The Royal Zoological Society of Scotland (RZSS), the conservation charity that owns and manages Edinburgh Zoo, is proud to announce that it carried out the first artificial insemination procedure on a giant panda in the UK on Sunday morning.
Following advice from Chinese panda mating expert, Professor Wang from the China Conservation and Research Centre (CCRCGP); a team of world experts in artificial insemination and reproduction management joined RZSS’s vets, scientific and animal staff to carry out the procedure as part of the overall global panda conservation effort.
Tian Tian had ovulated on Saturday. Her 36 hour breeding window showed she wanted to mate, but her behaviour suggested she would not be responsive to our male panda, Yang Guang; putting them together potentially posed risk of injury.
The procedures started in the early hours of Sunday morning and a combination of frozen and fresh semen was used. Frozen semen has an advantage over fresh semen in that the sperm cells are already activated (“capacitated”) which is important when fertilizing an oocyte (egg cell). Fresh semen has to be activated in the female genital tract and this happens as it moves up the vagina and into the uterus. Fresh semen from Yang Guang was preferable to use in the insemination as it is more motile than frozen semen which has had to be frozen and then thawed. In other words the sperm are most likely moving faster and will survive longer in the female genital tract than if frozen. However, there is a risk of anaphylactic shock or uterine spasm from the seminal fluid component of fresh semen (which contains proteins/prostaglandins) if it is placed directly into the uterus (as this was). The initial insemination using thawed semen therefore diluted the subsequent seminal fluid which was part of the fresh semen insemination thus reducing the risk of this happening. As there was not enough frozen semen from Yang Guang, his semen was augmented with that from another extremely genetically important panda called Bao Bao, who lived at Zoo Berlin from 1980 until 2012. Using multiple samples aligns with the panda’s natural mating strategy of having several different mates in order to maximise the chance of successful breeding.
Iain Valentine, Director of Giant Pandas, commented:
“We were honoured to have gathered so many of the world leading experts on artificial insemination and reproduction management in animals at Edinburgh Zoo in the early hours of Sunday morning to help our own extraordinary team of talented veterinarians and animal keepers. This was ground-breaking science taking place for the first time in the UK. It would have been amazing if the pandas had mated naturally, however artificial insemination is the next best thing for the overall global conservation effort and the individual biology of Tian Tian our female. With every year that goes by where she does not become pregnant, it becomes harder for her to get pregnant naturally. Like IVF, artificial insemination is essentially an opportunity for science to give nature a helping hand. In the wild, female pandas will mate with several males within her 36 hour breeding window, giving her the best chance of successful conception, in the zoo this is not possible’.

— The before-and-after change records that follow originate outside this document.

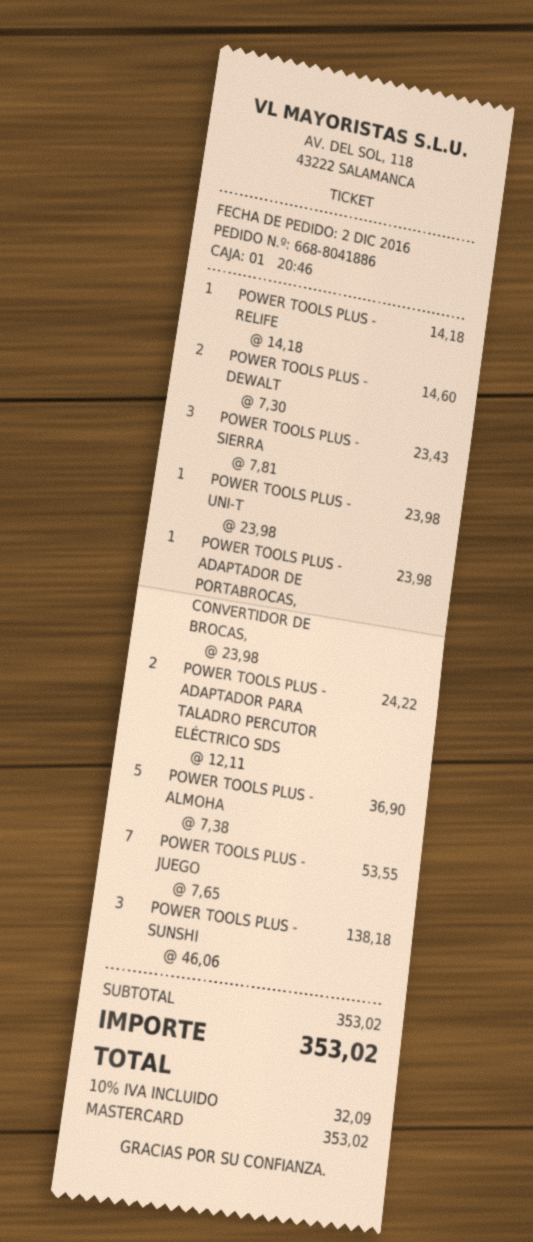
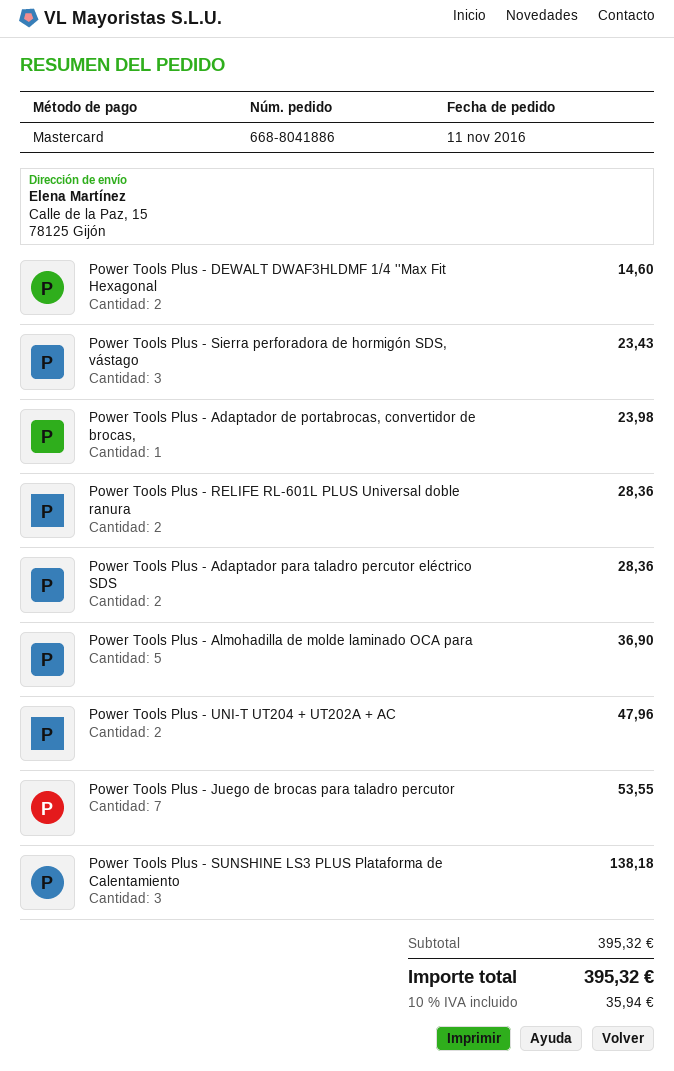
order date: 2016-12-02 -> 2016-11-11
POWER TOOLS PLUS - RELIFE: 1 for 14.18 -> 2 for 28.36
POWER TOOLS PLUS - UNI-T: 1 for 23.98 -> 2 for 47.96
POWER TOOLS PLUS - ADAPTADOR PARA TALADRO PERCUTOR ELÉCTRICO SDS: 2 for 24.22 -> 2 for 28.36
subtotal: 353.02 -> 395.32
tax: 10% = 32.09 -> 10% = 35.94
total: 353.02 -> 395.32

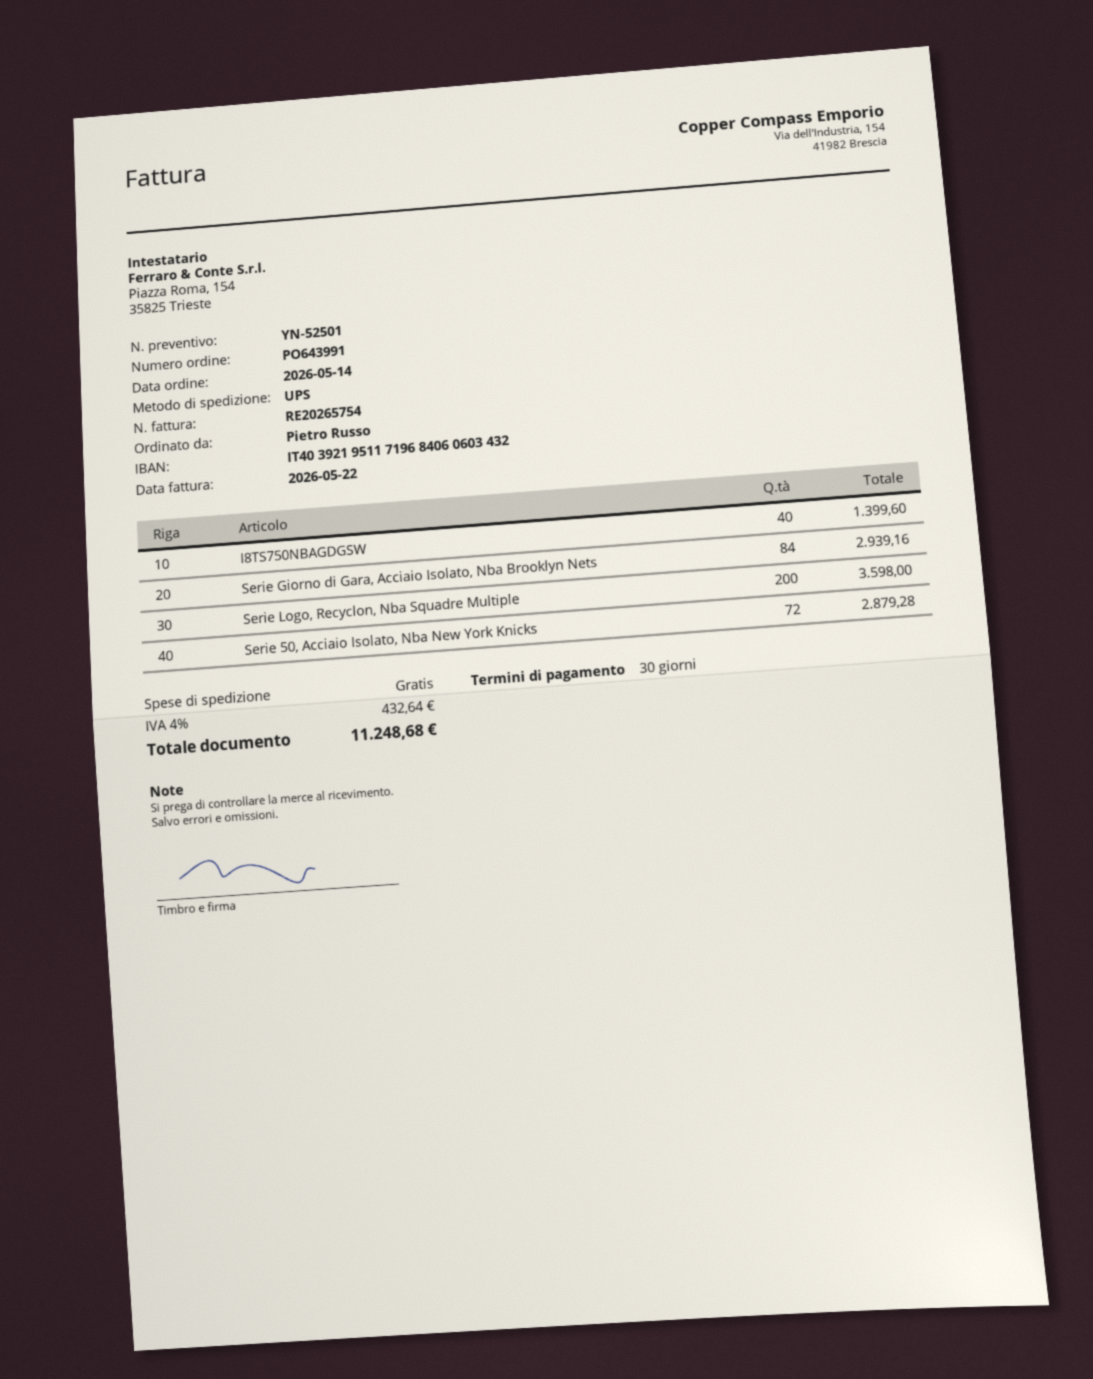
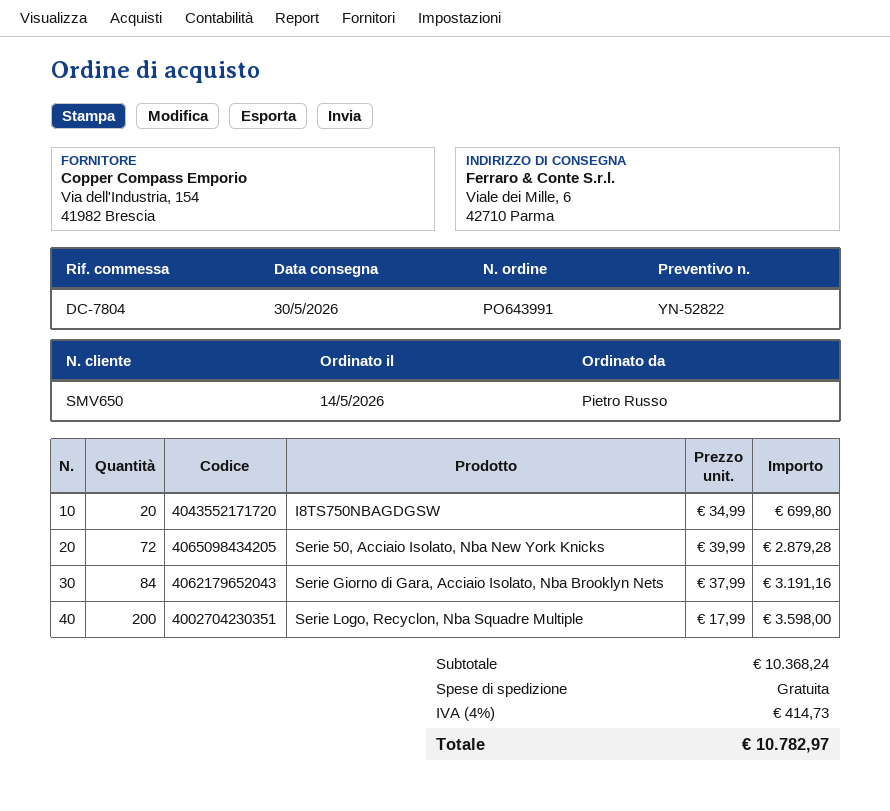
quote number: YN-52501 -> YN-52822
I8TS750NBAGDGSW: 40 for 1399.60 -> 20 for 699.80
Serie Giorno di Gara, Acciaio Isolato, Nba Brooklyn Nets: 84 for 2939.16 -> 84 for 3191.16
tax: 4% = 432.64 -> 4% = 414.73
total: 11248.68 -> 10782.97

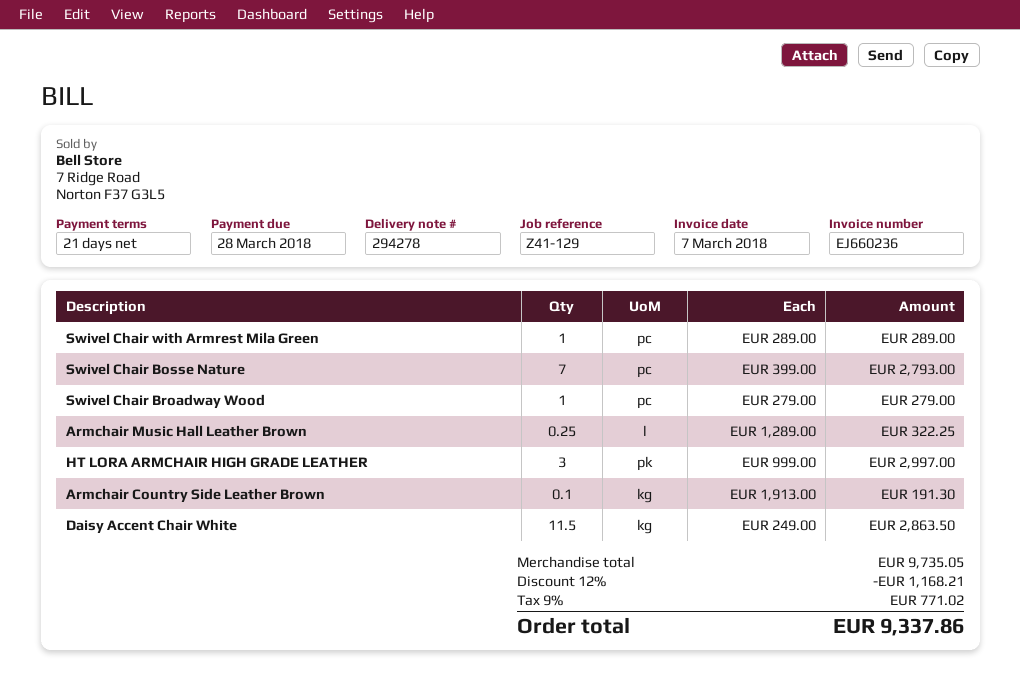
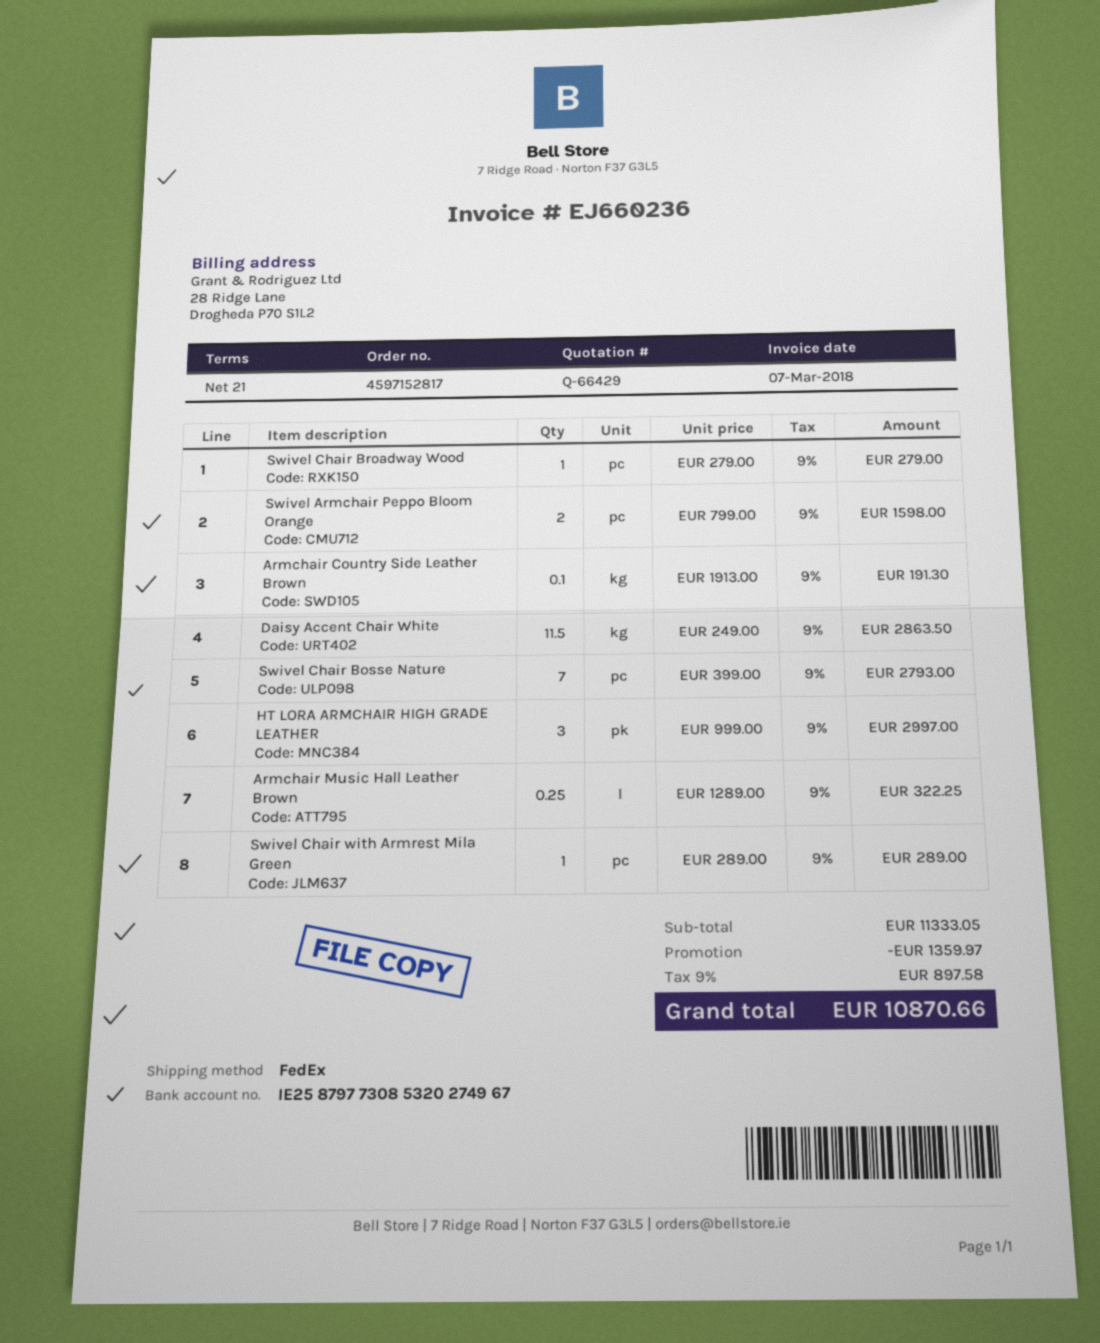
Swivel Armchair Peppo Bloom Orange: none -> 2 x 799.00 = 1598.00
subtotal: 9735.05 -> 11333.05
discount: 1168.21 -> 1359.97
tax: 9% = 771.02 -> 9% = 897.58
total: 9337.86 -> 10870.66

“During the procedure, both Yang Guang and Tian Tian were sedated. Tian Tian was examined to confirm scientifically if she had definitely ovulated, which she had. Then based on the recommendation of Professor Wang, RZSS staff and world leading experts from the Leibniz Institute for Zoo and Wildlife Research (IZW) in Berlin: Professor Dr Thomas Hildebrandt, Dr Frank Göritz and Dr Joseph Saragusty; we worked together to carry out the procedure.
“Both pandas are doing very well and the procedures went very much to plan. After his procedure Yang Guang was up and moving within thirty minutes and back to normal within two hours; Tian Tian just taking slightly longer. Sunday morning saw Yang Guang back to his favourite things – eating and relaxing in his outdoor enclosure and Tian Tian ventured out this morning.
“The team of RZSS staff and international colleagues did a tremendous job over a protracted period and should be commended.”
Experts will not be able to confirm if Tian Tian is pregnant until late July or early August, as pandas practice delayed implantation where the fertilised egg will not necessarily implant into the uterus until sometime after conception. It is also common for them to have pseudo pregnancies. This means that while RZSS will continue to monitor hormone levels in Tian Tian’s urine, they will not be able to confirm a pregnancy until an ultrasound scan is performed.